Lavitola pronto per altre dichiarazioni al Riesame -
L'avvocato Cola ha dichiarato di aver presentato ricorso il 15 agosto e, secondo i calcoli, l'udienza si dovrebbe celebrare nella settimana del 24. "Siamo qui per verificare se sia necessario integrare la dichiarazione del dottor Lavitola in vista dell'udienza di Riesame. In quella sede è possibile rendere dichiarazioni spontanee per puntualizzare o offrire un'interpretazione autentica di quanto già riferito". "I punti centrali riguardano la modalità esecutiva dell'attentato e il movente ha poi precisato il legale" ha poi precisato l'avvocato.
Nessun accordo sull'attentato -
Secondo l'avvocato, sull'esigenza cautelare "tecnicamente non vi sono elementi che giustifichino la permanenza in carcere". E poi ancora, tornando su quanto accaduto, "riteniamo che Lavitola avvisò Ranucci sul rischio di attentati prima di quanto avvenuto il 16 ottobre.
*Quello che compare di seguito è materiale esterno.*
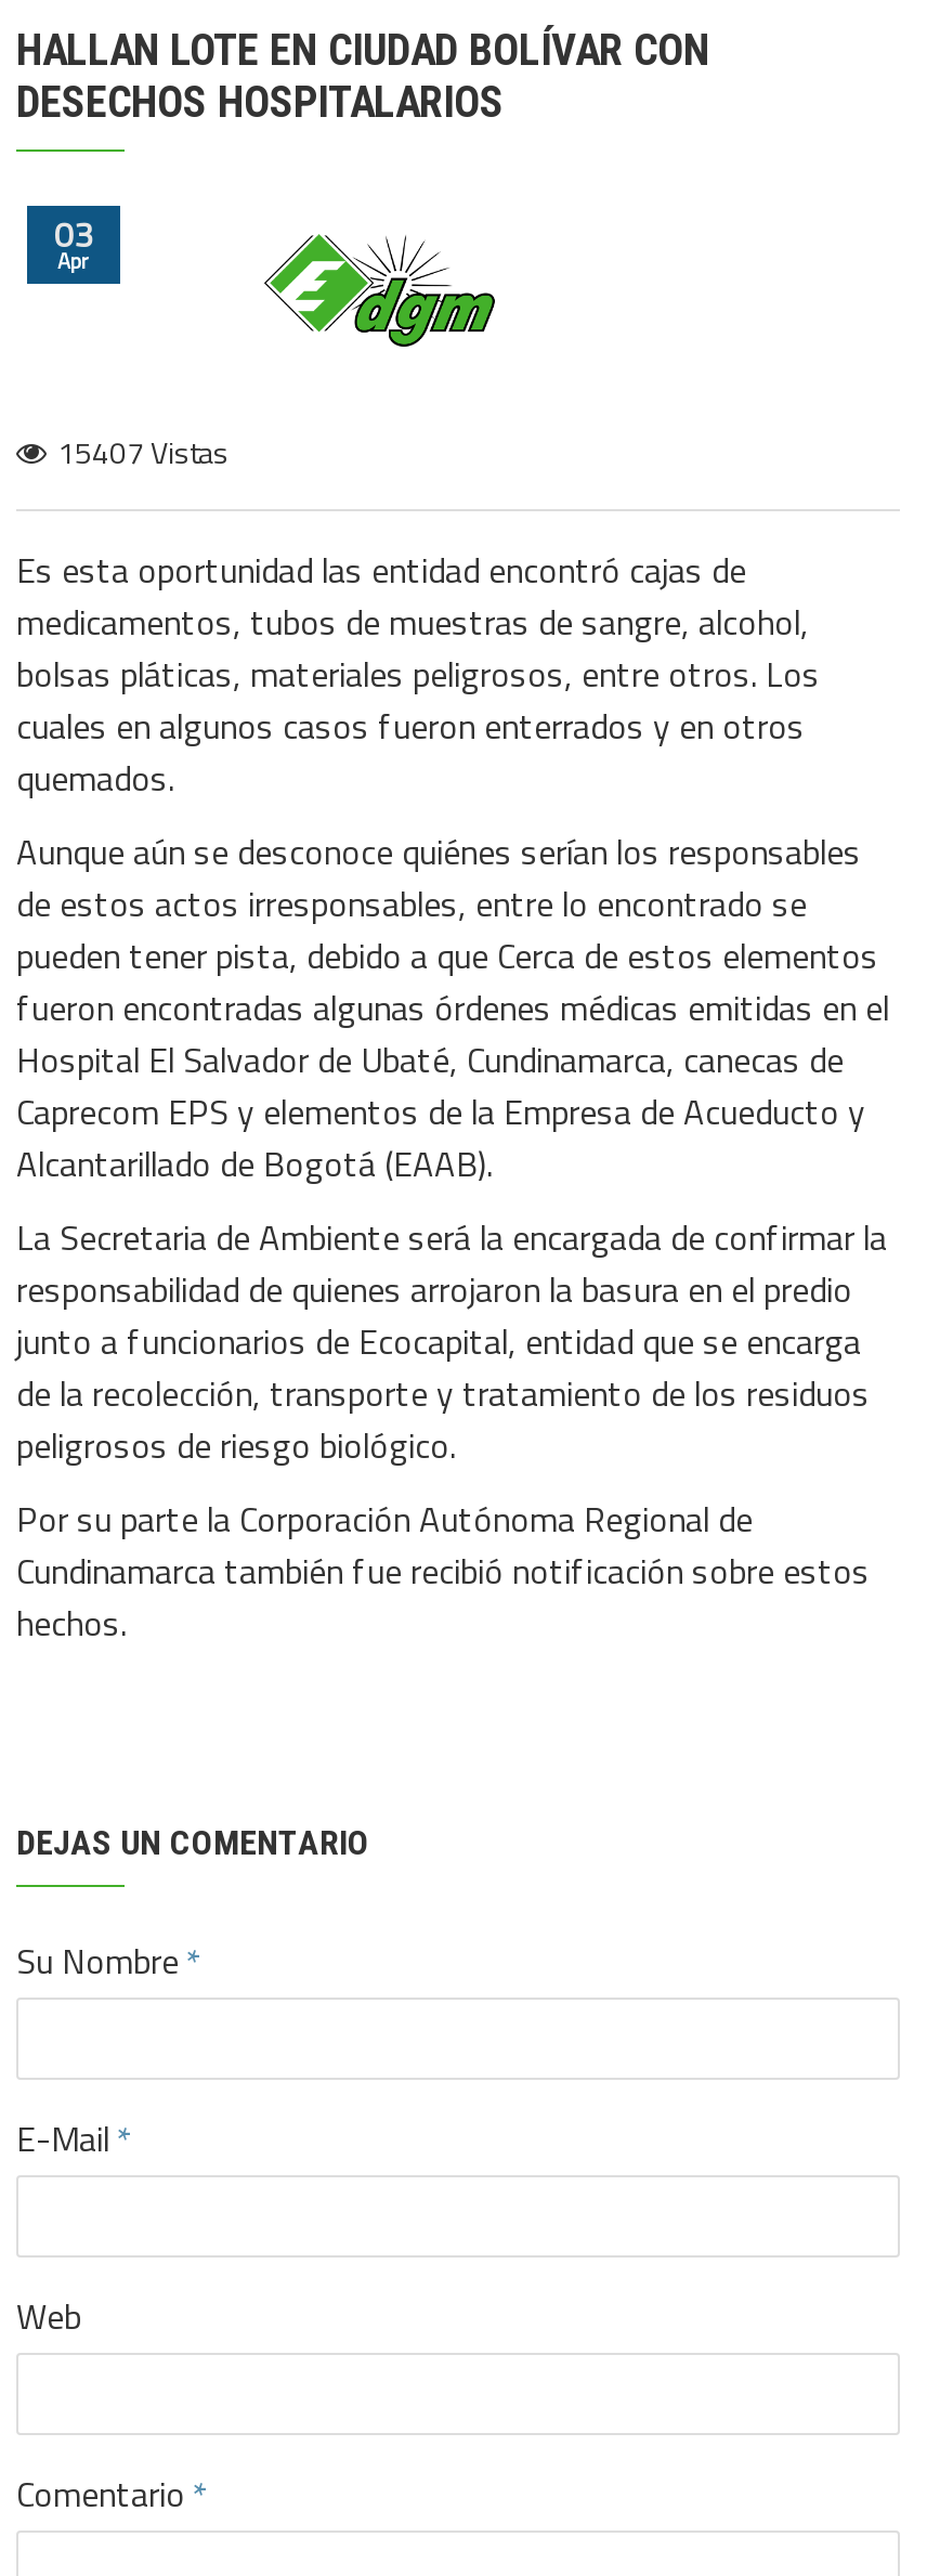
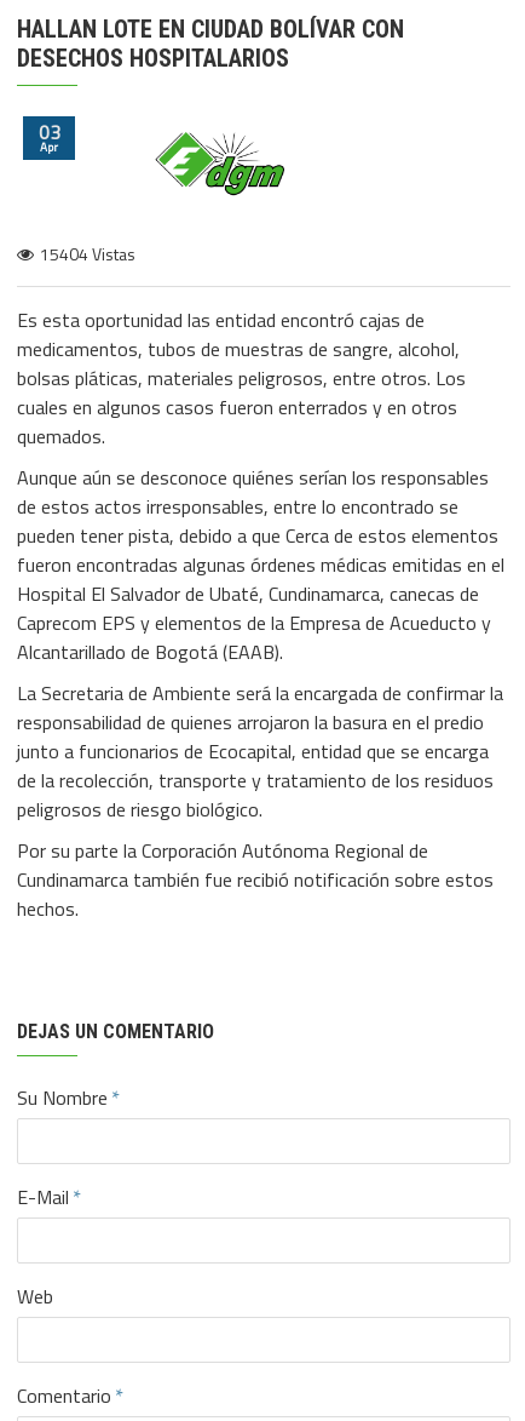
[57,429,229,475] 15407 Vistas -> [40,241,135,267] 15404 Vistas

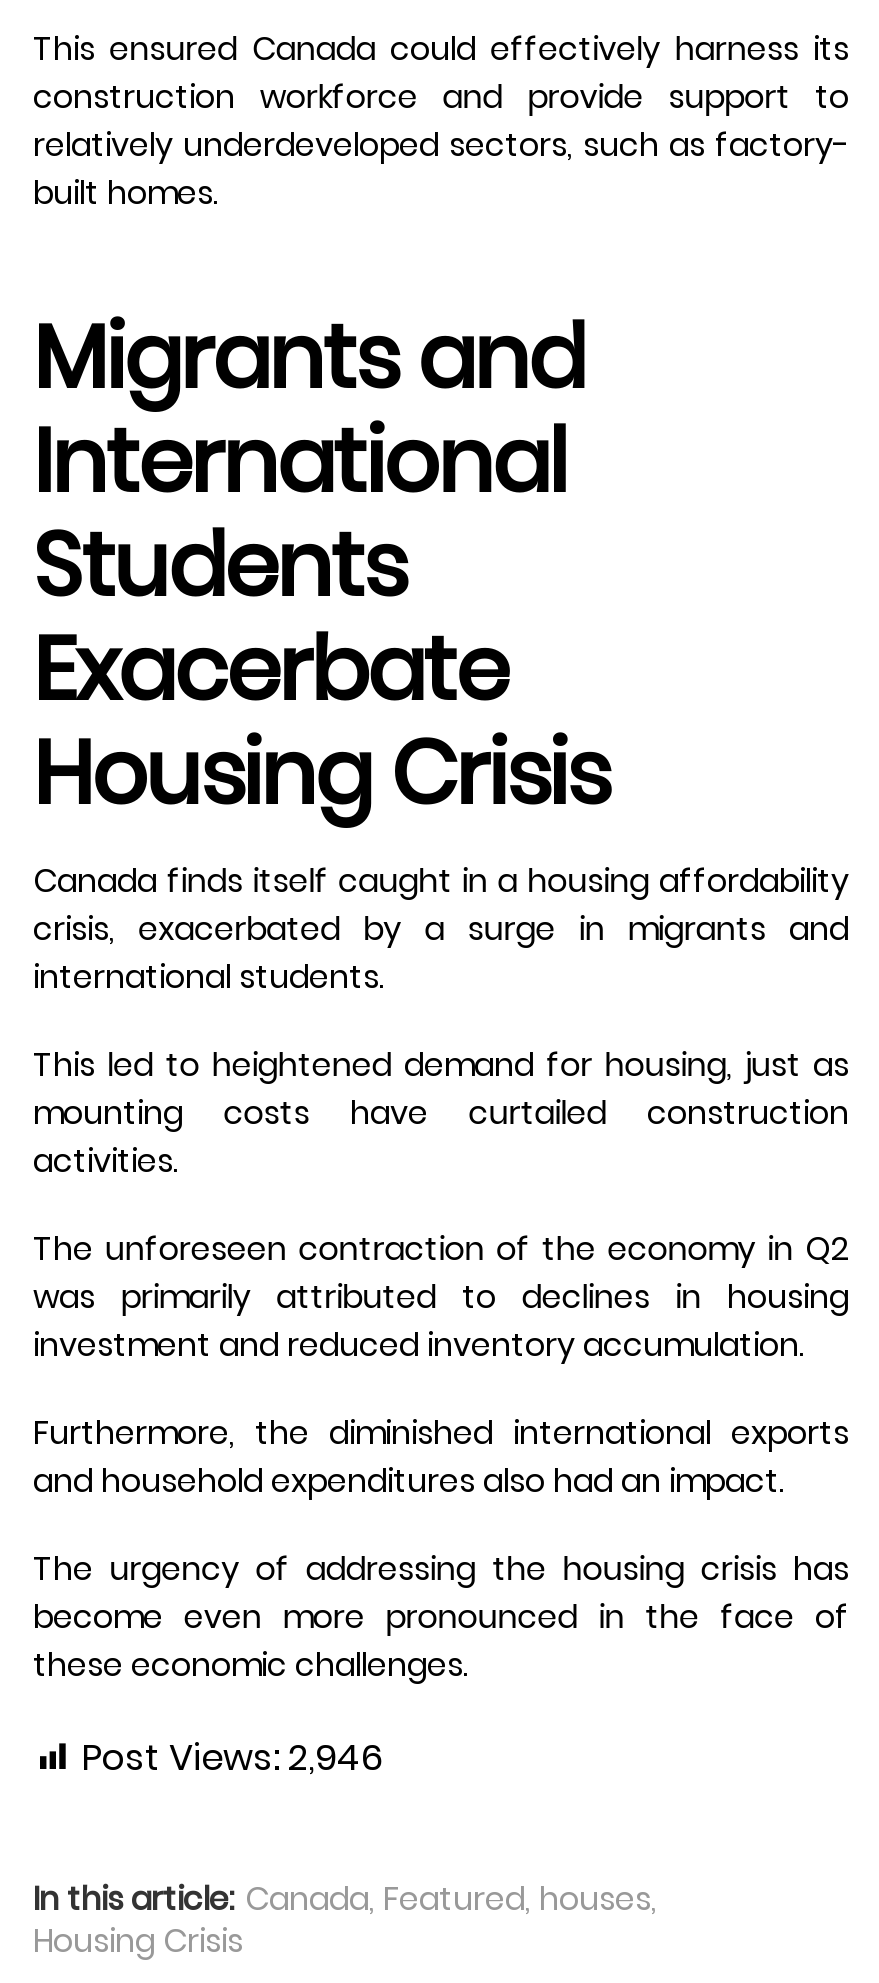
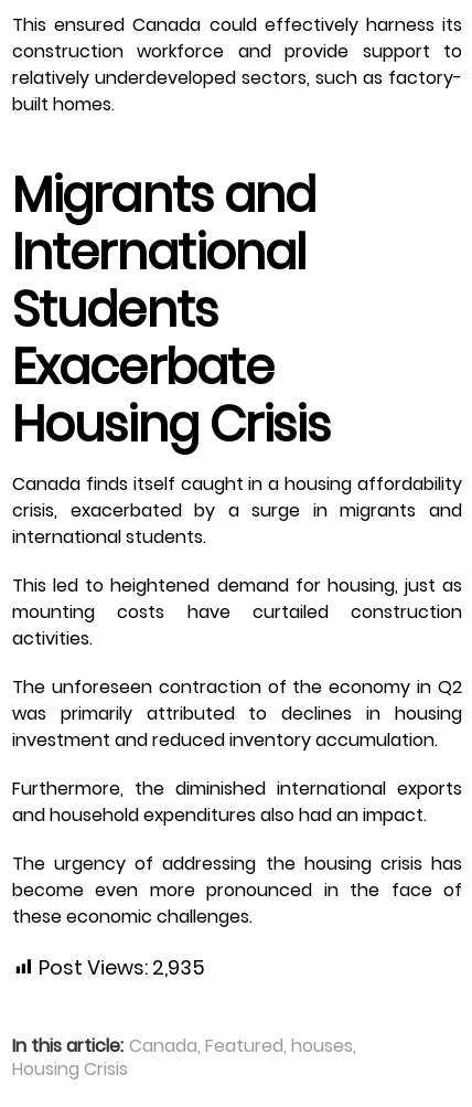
[81,1732,383,1782] Post Views: 2,946 -> [39,954,205,981] Post Views: 2,935

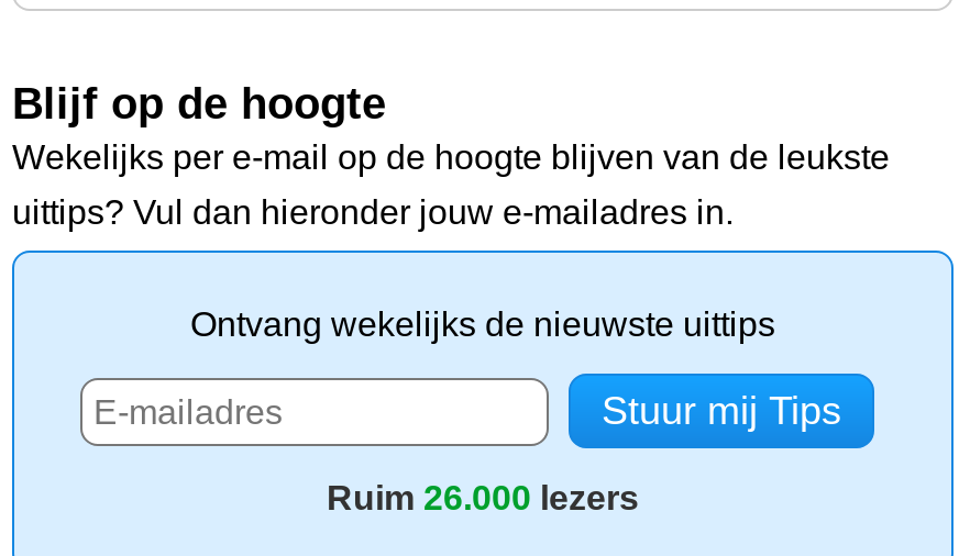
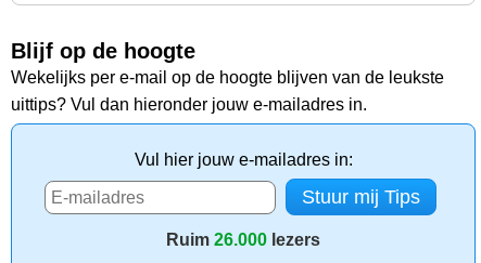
[190,306,775,343] Ontvang wekelijks de nieuwste uittips -> [134,151,352,169] Vul hier jouw e-mailadres in:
C'è stato, infatti, un incontro il 7 settembre nel corso del quale probabilmente Lavitola avvisò Ranucci dei pericoli che correva in ragione di possibili attentati. A noi interessano i fatti: in sede di interrogatorio di garanzia il mio assistito ha escluso che vi fosse un accordo preventivo sull'attentato"
Ranucci denuncia diffusione di un documento interno strategico a Report -
"Grave diffusione di un documento interno strategico per l'azienda visto che rende pubblici i costi di una produzione di punta della Rai come Report. Presenteremo denuncia anche al comitato etico su chi in Rai abbia fornito a Il Tempo tale documentazione sensibile". Lo scrive il giornalista Sigfrido Ranucci su Facebook, allegando la notizia che gli inviati di Report annunciano querela al quotidiano Il Tempo che oggi ha pubblicato "cifre false sugli stipendi" e "a tutte le testate che riprenderanno le informazioni false e scorrette pubblicate".